(Extracted data entries)
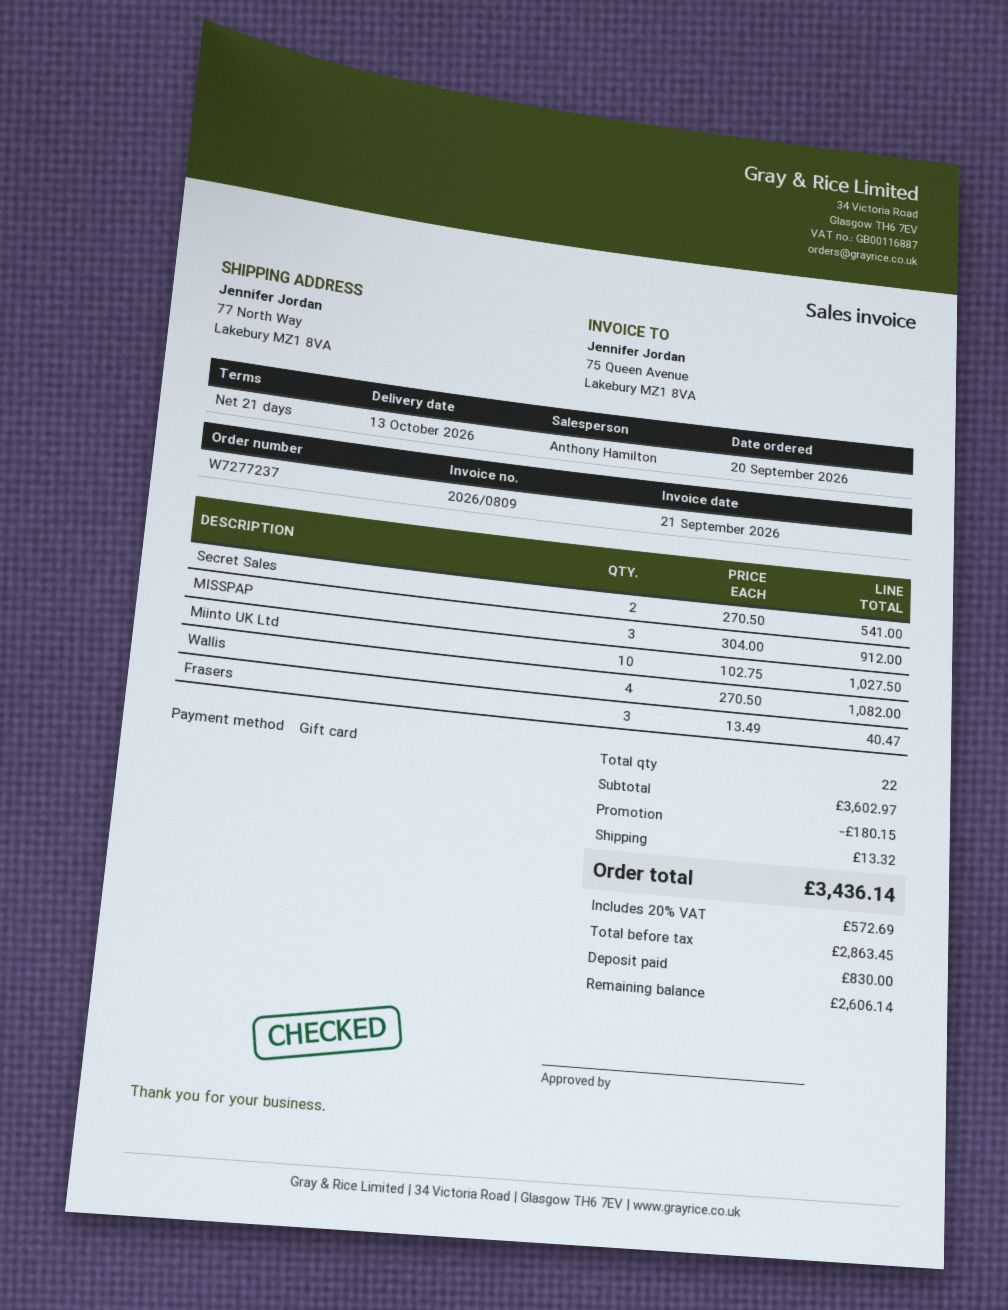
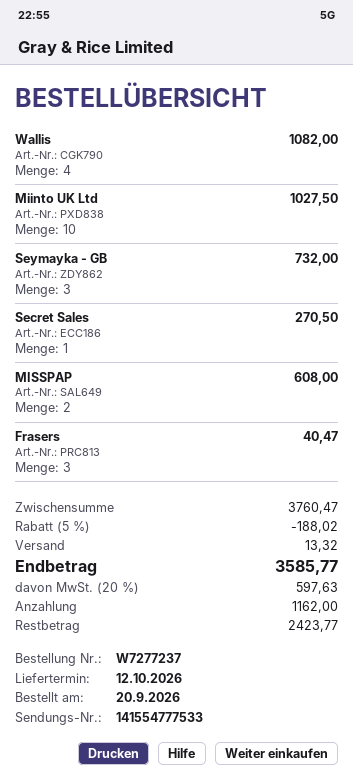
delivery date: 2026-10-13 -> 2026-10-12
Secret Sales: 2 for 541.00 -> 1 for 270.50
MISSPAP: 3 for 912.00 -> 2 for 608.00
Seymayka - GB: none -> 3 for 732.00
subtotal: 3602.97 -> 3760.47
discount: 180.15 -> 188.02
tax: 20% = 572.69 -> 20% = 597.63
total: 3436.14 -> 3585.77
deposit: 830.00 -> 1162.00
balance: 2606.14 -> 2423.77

• _DIRECTIONS FOR THIS TASK_
Beginning with the line that holds "Seymayka - GB: none -> 3 for 732.00", restate word for word every line down to the end of the data, and only those lines.

• _EXERCISE RESULT_
Seymayka - GB: none -> 3 for 732.00
subtotal: 3602.97 -> 3760.47
discount: 180.15 -> 188.02
tax: 20% = 572.69 -> 20% = 597.63
total: 3436.14 -> 3585.77
deposit: 830.00 -> 1162.00
balance: 2606.14 -> 2423.77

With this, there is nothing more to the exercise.